I'm working on a project that fetches various files from the Internet via LWP. I wanted to make sure that I was a polite user, such that my app would pay attention to Last-Modified/If-Modified-Since and ETag/If-None-Match headers. And in most contexts I also want to respect the robots.txt file on the hosts to which I'm sending requests. So I was very interested to read chromatic’s hack for this very issue. I happily implemented two classes for my app, MyApp::UA, which inherits from LWP::UserAgent::WithCache, and MyApp::UA::Robot, which inherits from MyApp::UA but changes LWP::UserAgent::WithCache to inherit from LWP::UARobot:

@LWP::UserAgent::WithCache::ISA = ('LWP::RobotUA');

So far so good, right? Well, no. What I didn’t think about, stupidly, is that by changing LWP::UserAgent::WithCache’s base class, I was doing so globally. So now both MyApp::UA and MyApp::UA::Robot were getting the LWP::RobotUA behavior. Urk.

So my work around is to use a little fuck typing to ensure that MyApp::UA::Robot has the robot behavior but MyApp::UA does not. Here’s what it looks like (BEWARE: black magic ahead!):

package MYApp::UA::Robot;

use 5.12.0;
use utf8;
use parent 'MyApp::UA';
use LWP::RobotUA;

do {
    # Import the RobotUA interface.
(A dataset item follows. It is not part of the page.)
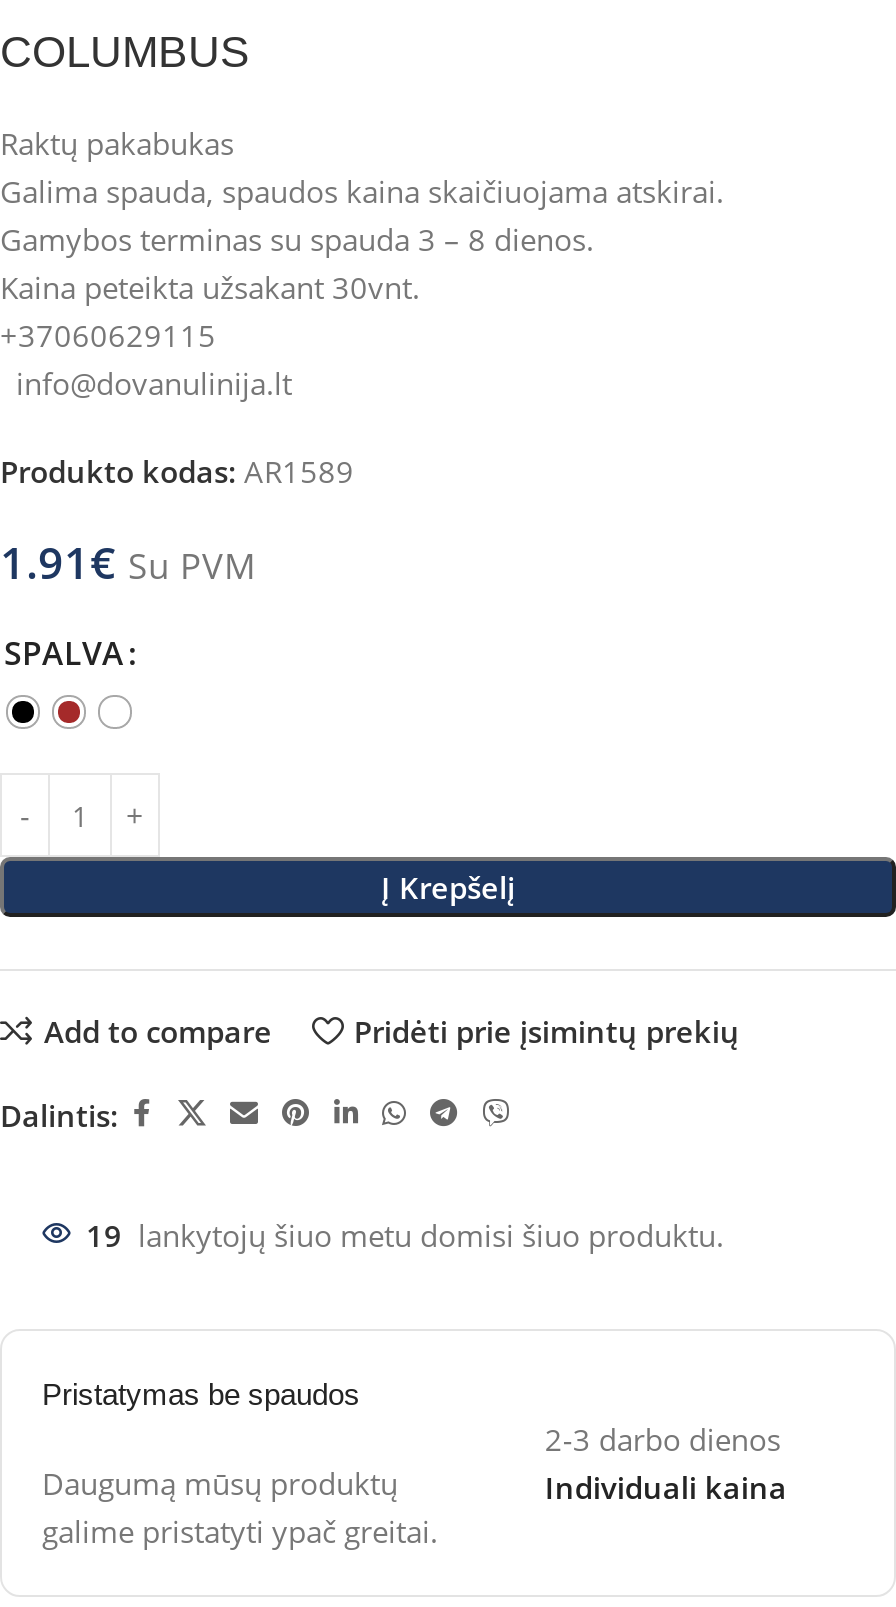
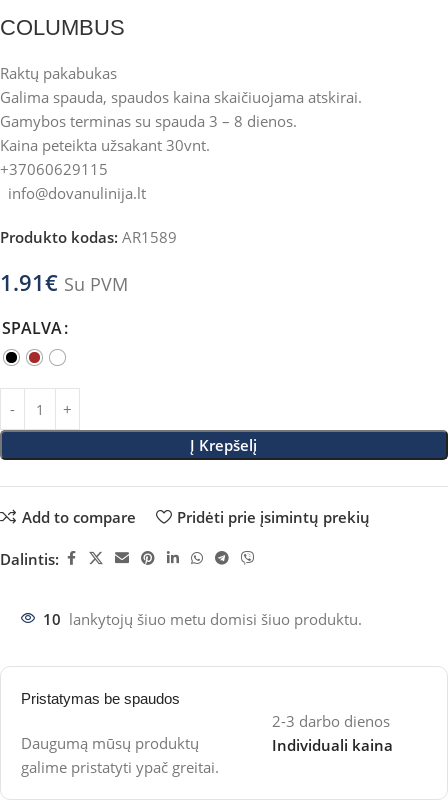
- 19 lankytojų šiuo metu domisi šiuo produktu.
+ 10 lankytojų šiuo metu domisi šiuo produktu.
This way we get its behavior without
    # having to change LWP::UserAgent::WithCache's inheritance.
    no strict 'refs';
    while ( my ($k, $v) = each %{'LWP::RobotUA::'} ) {
        *{$k} = *{$v}{CODE} if *{$v}{CODE} && $k ne 'new';
    }
};

sub new {
    my ($class, $app) = (shift, shift);
    # Force RobotUA configuration.
    local @LWP::UserAgent::WithCache::ISA = ('LWP::RobotUA');
    return $class->SUPER::new(
        $app,
        delay => 1, # be very nice -- max one hit per minute.
    );
}

The do block is where I do the fuck typing. It iterates over all the symbols in LWP::RobotUA, inserts a reference to all subroutines into the current package. Except for new, which I implement myself. This is so that I can keep my inheritance from MyApp::UA intact. But in order for it to properly configure the LWP::RobotUA interface, new must temporarily fool Perl into thinking that LWP::UserAgent::WithCache inherits from LWP::RobotUA.
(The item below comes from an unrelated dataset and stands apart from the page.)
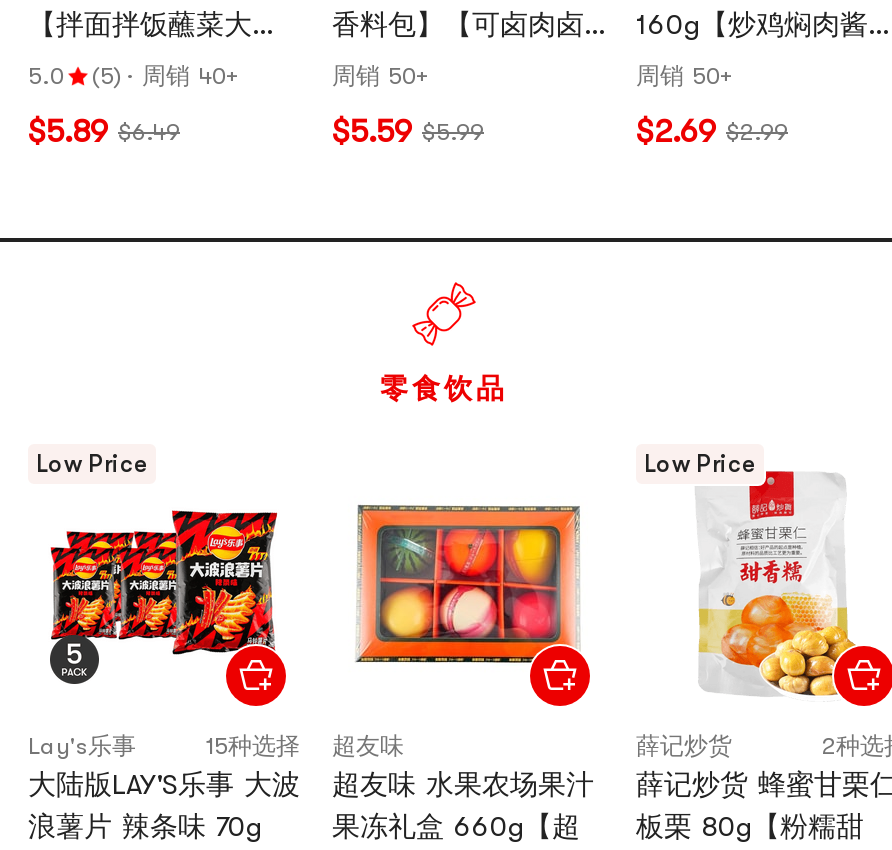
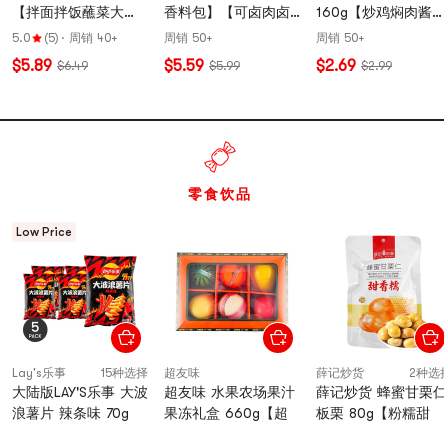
- Low Price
Pure evil, right? Wait, it gets worse. I've also overridden LWP::RoboUA’s host_wait method, because if it’s the second request to a given host, I don’t want it to sleep (the first request is for the robots.txt, and I see no reason to sleep after that). So I had to modify the do block to skip both new and host_wait:

    while ( my ($k, $v) = each %{'LWP::RobotUA::'} ) {
        *{$k} = *{$v}{CODE} if *{$v}{CODE} && $k !~ /^(?:new|host_wait)$/;
    }

If I “override” any other LWP::RobotUA methods, I'll need to remember to add them to that regex. Of course, since I'm not actually inheriting from LWP::RobotUA, in order to dispatch to its host_wait method, I can’t use SUPER, but must dispatch directly:

sub host_wait {
    my ($self, $netloc) = @_;
    # First visit is for robots.txt, so let it be free.
    return if !$netloc || $self->no_visits($netloc) < 2;
    $self->LWP::RobotUA::host_wait($netloc);
}

Ugly, right? Yes, I am an evil bastard. “Fuck typing” is right, yo! At least it’s all encapsulated.

This just reinforces chromatic’s message in my mind. I'd sure love to see LWP reworked to use roles!

Backtalk

Nilson wrote:

I guess this is the kind of thing that makes Perl a very nice tool.
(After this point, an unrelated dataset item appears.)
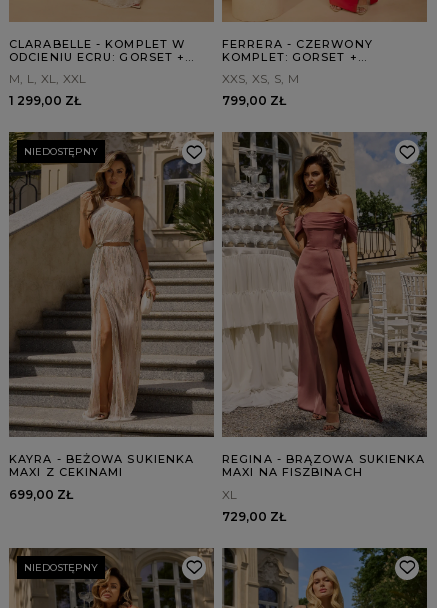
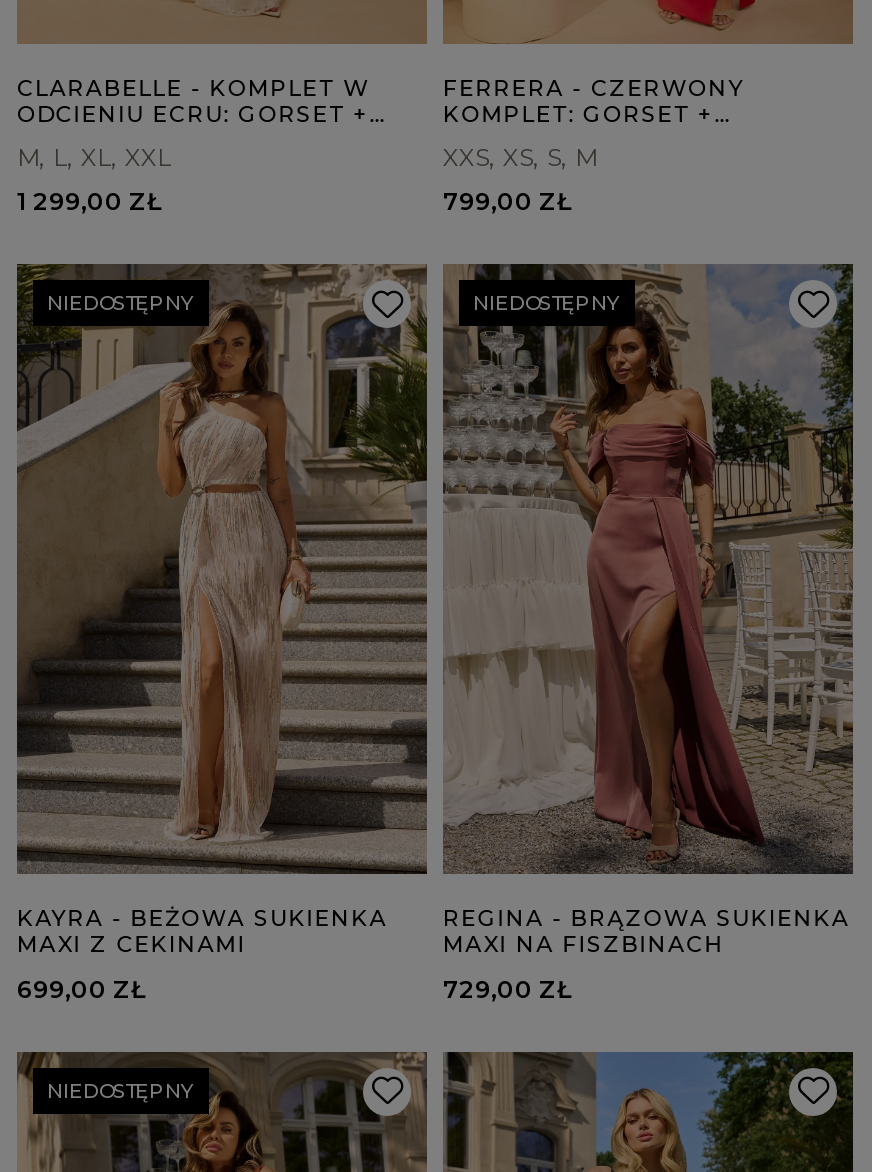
+ NIEDOSTĘPNY

- XL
The code is ugly as hell and you can be sure people not familiar with Perl will generally frown upon the snippets above.

But at least it's possible - try doing that in Java.

David Rolsky wrote:

Why "do"?

Take it away and you get the exact same behavior.

Theory wrote:

@Dave—

The do limits the scope of no strict 'refs';. Yes, I could omit it, but I like to see a string in front of the braces. I could change it to a label, I suppose.

—Theory

David Rolsky wrote:

Actually, it's surrounding braces that limit the scope. The do is just noise.

Aristotle Pagaltzis wrote:

*{$k} = *{$v}{CODE} if *{$v}{CODE} and not *{$k}{CODE};

Aristotle Pagaltzis wrote:

Let me say, however:

I don’t understand why you go through all that trouble. You shouldn’t make WithCache inherit from RobotUA, you should just make RobotUA inherit from WithCache. Then you can have UA objects that have either WithCache behaviour or WithCache plus RobotUA behaviour.

Only if you needed all three possible combinations (only WithCache + only RobotUA + both WithCache and RobotUA) would you need to play any tricks like these.

Theory wrote:

@Dave—I know that. I just like having some text in front of the braces.

@Arsitsotle—Yes, I could probably do that. I'd have to have a bit of duplicate code in the two classes, but it'd be better not to have the one inherit from the other. I'll fiddle with that this week.

Actually, I could probably go ahead had always use the combination of the two by having host_wait() always return false. Perhaps I'll send in a patch to make delay => 0 acceptable as "no delay."

—Theory